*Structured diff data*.
********************

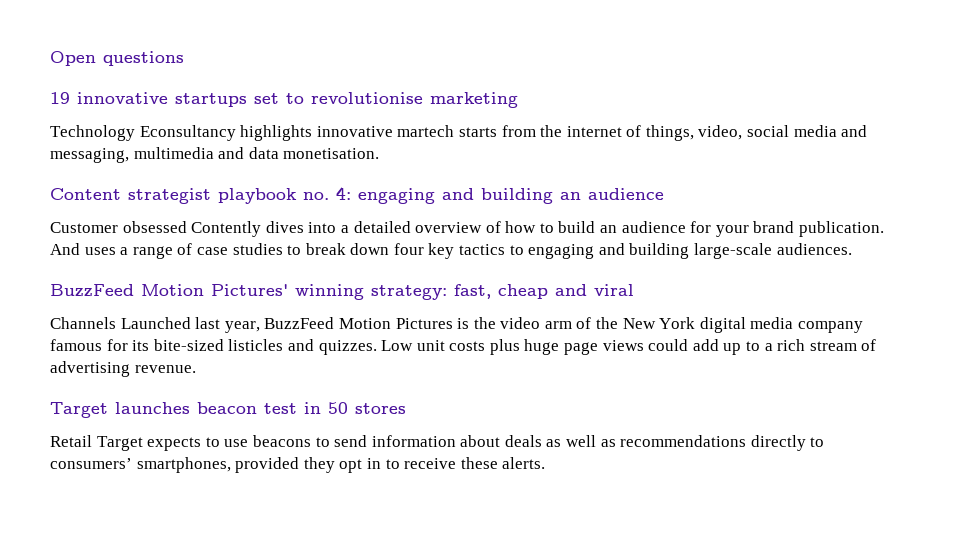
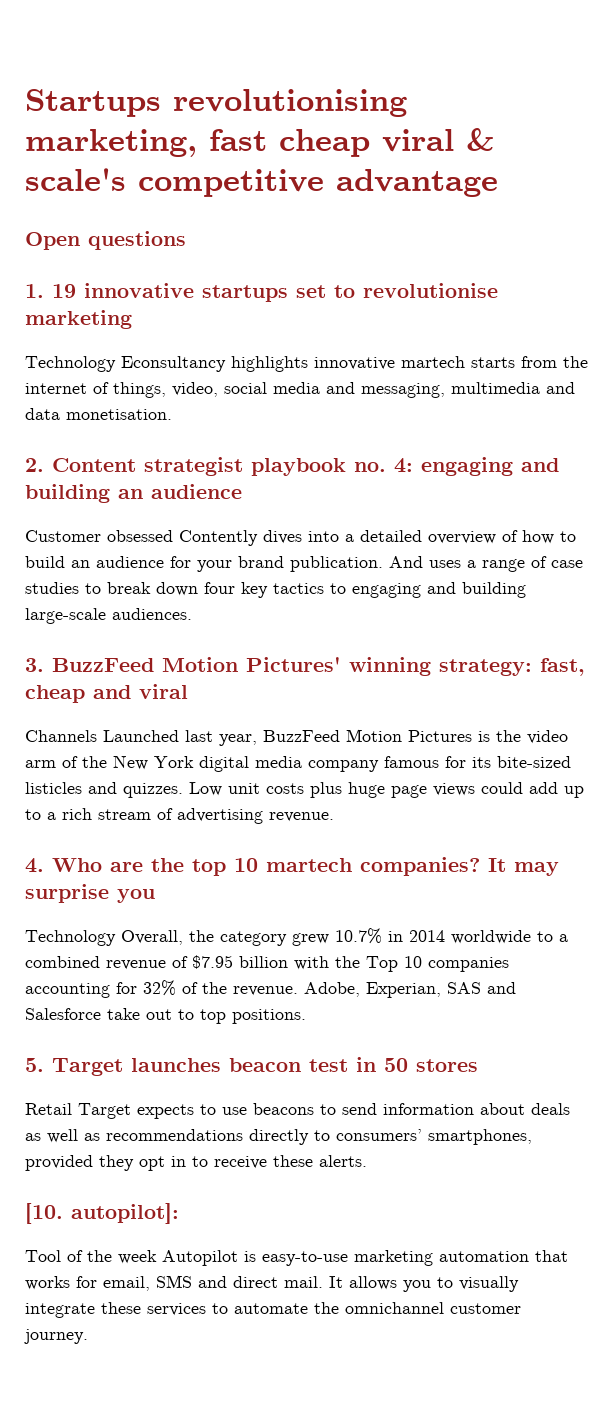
+ Startups revolutionising marketing, fast cheap viral & scale's competitive advantage
- 19 innovative startups set to revolutionise marketing
+ 1. 19 innovative startups set to revolutionise marketing
- Content strategist playbook no. 4: engaging and building an audience
+ 2. Content strategist playbook no. 4: engaging and building an audience
- BuzzFeed Motion Pictures' winning strategy: fast, cheap and viral
+ 3. BuzzFeed Motion Pictures' winning strategy: fast, cheap and viral
- Target launches beacon test in 50 stores
+ 4. Who are the top 10 martech companies? It may surprise you
+ Technology Overall, the category grew 10.7% in 2014 worldwide to a combined revenue of $7.95 billion with the Top 10 companies accounting for 32% of the revenue. Adobe, Experian, SAS and Salesforce take out to top positions.
+ 5. Target launches beacon test in 50 stores
+ [10. autopilot]:
+ Tool of the week Autopilot is easy-to-use marketing automation that works for email, SMS and direct mail. It allows you to visually integrate these services to automate the omnichannel customer journey.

********************

*What to produce*.
Among the records above, extract exactly the lines from the line with "- Target launches beacon test in 50 stores" to the line with "may surprise you", both lines included, and leave out the rest.

*Output for this exercise*.
- Target launches beacon test in 50 stores
+ 4. Who are the top 10 martech companies? It may surprise you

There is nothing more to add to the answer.